Material for this task -
= Beginning of Section =
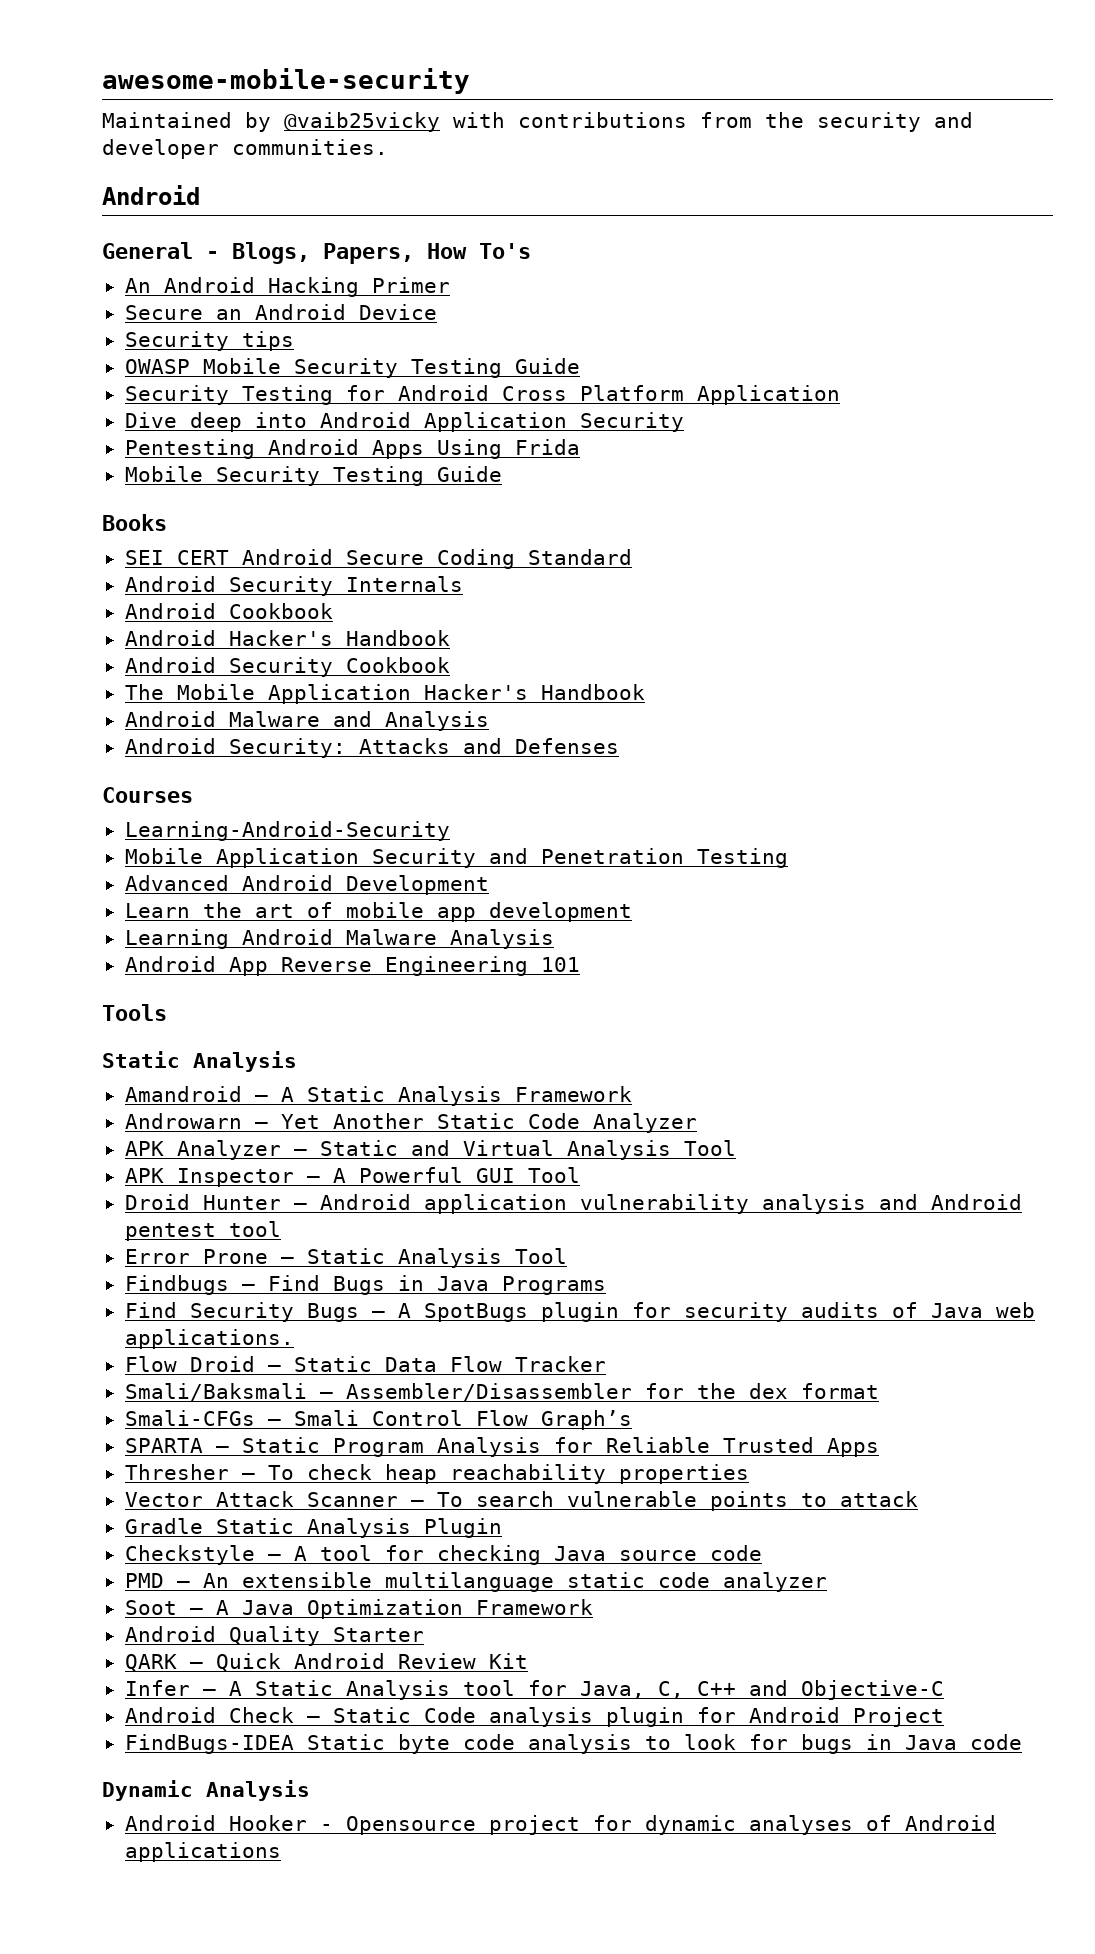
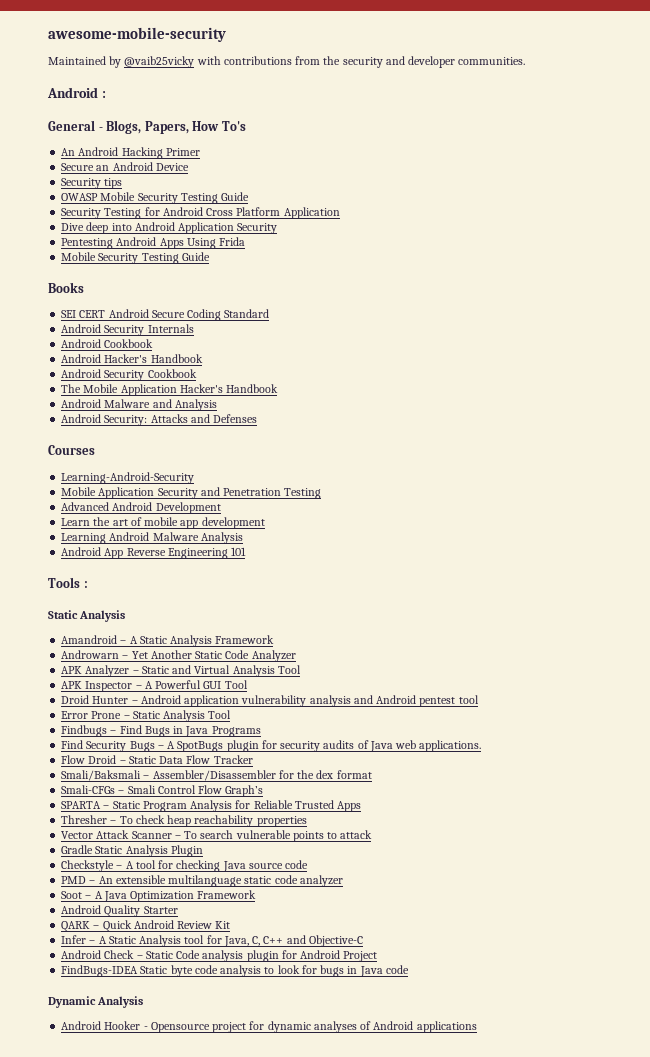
  Maintained by @vaib25vicky with contributions from the security and developer communities.
- Android
+ Android :
- Tools
+ Tools :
= End of Section =
Task objective -
Return an exact transcription of the entries above, excluding each image.

Response below -
  Maintained by @vaib25vicky with contributions from the security and developer communities.
- Android
+ Android :
- Tools
+ Tools :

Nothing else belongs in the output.